For patients with retinitis pigmentosa beginning vitamin A therapy, addition of docosahexaenoic acid, 1200 mg/d, slowed the course of disease for 2 years. Among patients on vitamin A for at least 2 years, a diet rich in omega-3 fatty acids (> or =0.20 g/d) slowed the decline in visual field sensitivity.

摘要

目的

确定二十二碳六烯酸是否会减缓正在接受维生素A治疗的视网膜色素变性患者亚组的视网膜变性进程。

设计

208例年龄在18至55岁的视网膜色素变性患者被随机分为两组,一组每天服用1200毫克二十二碳六烯酸加15000国际单位维生素A(以棕榈酸视黄酯形式给药)(DHA+A组),另一组服用对照脂肪酸加15000国际单位/天的维生素A(对照+A组),并随访4年。

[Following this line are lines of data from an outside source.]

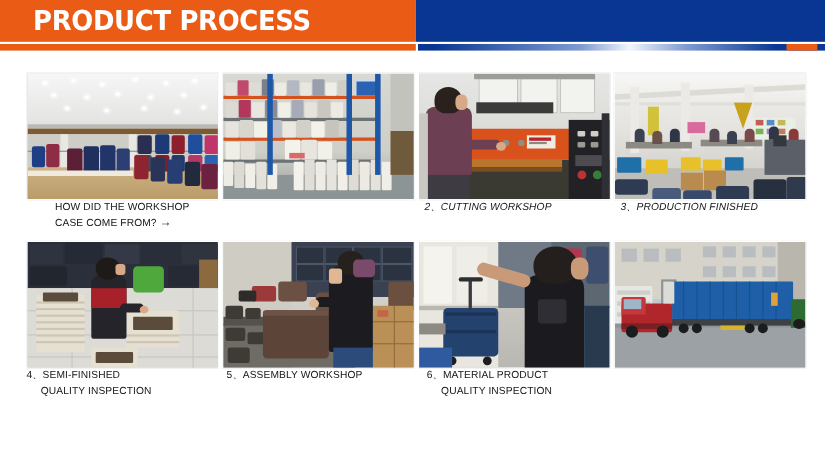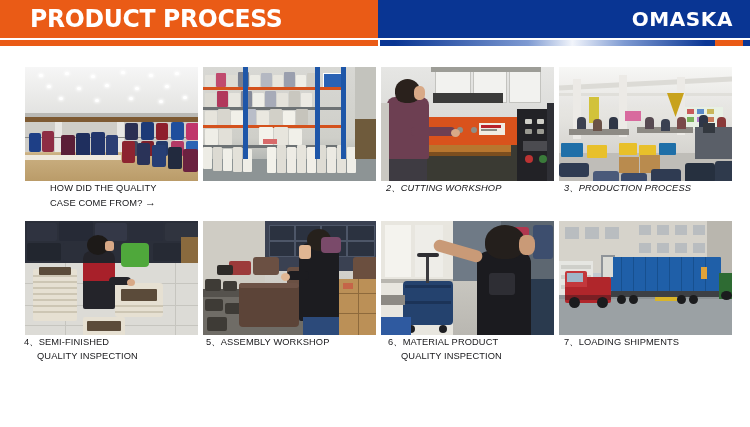--- a/index.html
+++ b/index.html
@@ -179,21 +179,20 @@
 </style>
 </head>
 <body>
 
 <div class="page">
 
   <div class="header">
     <div class="header-orange"></div>
     <div class="header-blue"></div>
     <div class="header-title">PRODUCT PROCESS</div>
-    <div class="brand">OMASKA</div>
   </div>
   <div class="bar-orange"></div>
   <div class="bar-gradient"></div>
   <div class="bar-orange-tip"></div>
 
   <div class="grid">
 
     <div class="row">
       <div class="cells">
 
@@ -244,21 +243,21 @@
             <div class="s1-bag" style="left:66px;top:65px;width:14px;height:25px;background:#22356a"></div>
             <div class="s1-bag" style="left:81px;top:68px;width:12px;height:22px;background:#2c3f74"></div>
             <div class="s1-bag" style="left:97px;top:74px;width:13px;height:22px;background:#8d2430"></div>
             <div class="s1-bag" style="left:112px;top:76px;width:13px;height:22px;background:#2a3358"></div>
             <div class="s1-bag" style="left:127px;top:78px;width:14px;height:22px;background:#273e74"></div>
             <div class="s1-bag" style="left:143px;top:80px;width:14px;height:22px;background:#222a3e"></div>
             <div class="s1-bag" style="left:158px;top:82px;width:15px;height:23px;background:#6b2240"></div>
             <div style="left:0;top:88px;width:96px;height:5px;background:#efe9de"></div>
           </div>
           <div class="caption cap-indent">
-            <span>HOW DID THE QUALITY</span>
+            <span>HOW DID THE WORKSHOP</span>
             <span class="l2">
               <span>CASE COME FROM?</span>
               <span class="arrow">→</span>
             </span>
           </div>
         </div>
 
         <div class="cell">
           <div class="thumb">
             <div class="s2"></div>
@@ -414,21 +413,21 @@
             <div class="s4-box" style="left:60px;top:90px;width:20px;height:16px"></div>
             <div class="s4-box" style="left:81px;top:88px;width:20px;height:18px"></div>
             <div class="s4-pile" style="left:0;top:96px;width:30px;height:14px"></div>
             <div class="s4-pile" style="left:34px;top:104px;width:26px;height:12px;background:#4a5a7a"></div>
             <div class="s4-pile" style="left:62px;top:106px;width:26px;height:10px;background:#3a4a6a"></div>
             <div class="s4-pile" style="left:92px;top:102px;width:30px;height:14px"></div>
             <div class="s4-pile" style="left:126px;top:96px;width:30px;height:20px;background:#26303f"></div>
             <div class="s4-pile" style="left:156px;top:94px;width:19px;height:22px;background:#2f3a4c"></div>
           </div>
           <div class="caption cap-3">
-            <span class="num">3、</span><span>PRODUCTION PROCESS</span>
+            <span class="num">3、</span><span>PRODUCTION FINISHED</span>
           </div>
         </div>
 
       </div>
     </div>
 
     <div class="row">
       <div class="cells">
 
         <div class="cell">
@@ -601,22 +600,19 @@
             <div class="s7-truck"></div>
             <div class="s7-cab"></div>
             <div style="left:8px;top:52px;width:16px;height:9px;background:#9fb6c8"></div>
             <div style="left:6px;top:74px;width:46px;height:5px;background:#7a1f24"></div>
             <div class="s7-wheel" style="left:10px;top:76px;width:11px;height:11px"></div>
             <div class="s7-wheel" style="left:38px;top:76px;width:11px;height:11px"></div>
             <div style="left:44px;top:36px;width:10px;height:20px;background:#dcdcd6"></div>
             <div class="s7-green"></div>
             <div style="left:162px;top:70px;width:11px;height:9px;border-radius:50%;background:#1b1c1e"></div>
           </div>
-          <div class="caption cap-7">
-            <span class="num">7、</span><span>LOADING SHIPMENTS</span>
-          </div>
         </div>
 
       </div>
     </div>
 
   </div>
 </div>
 
 </body></html>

每组70%的患者在入组前就已每天服用15000国际单位的维生素A。我们比较了DHA+A组与对照+A组在入组前是否使用维生素A所定义的亚组中的眼功能下降率。我们还确定了眼功能下降是否与红细胞磷脂酰乙醇胺二十二碳六烯酸水平、膳食ω-3脂肪酸摄入量或维生素A使用时长有关。主要结局指标为汉弗莱视野分析仪视野敏感度、30赫兹视网膜电图振幅和视力。

结果

在入组前未服用维生素A的患者中,DHA+A组在前两年的视野敏感度和视网膜电图振幅下降速度比对照+A组慢(分别为P = 0.01和P = 0.03);在随访的第3年和第4年以及入组前服用维生素A的患者中未观察到这些差异。在整个队列中,红细胞磷脂酰乙醇胺二十二碳六烯酸水平与4年总视野敏感度下降率呈负相关(趋势检验,P = 0.05)。这在入组前未服用维生素A的患者的前两年中尤为明显(趋势检验,P = 0.003)。在整个对照+A组中,膳食ω-3脂肪酸摄入量与4年总视野敏感度损失呈负相关(摄入量,<0.20克/天与≥0.20克/天;P = 0.02)。入组前维生素A补充的时长与视网膜电图振幅下降率呈负相关(P = 0.008)。

结论

对于开始维生素A治疗的视网膜色素变性患者,每天添加1200毫克二十二碳六烯酸可使疾病进程减缓2年。在服用维生素A至少2年的患者中,富含ω-3脂肪酸(≥0.20克/天)的饮食可减缓视野敏感度的下降。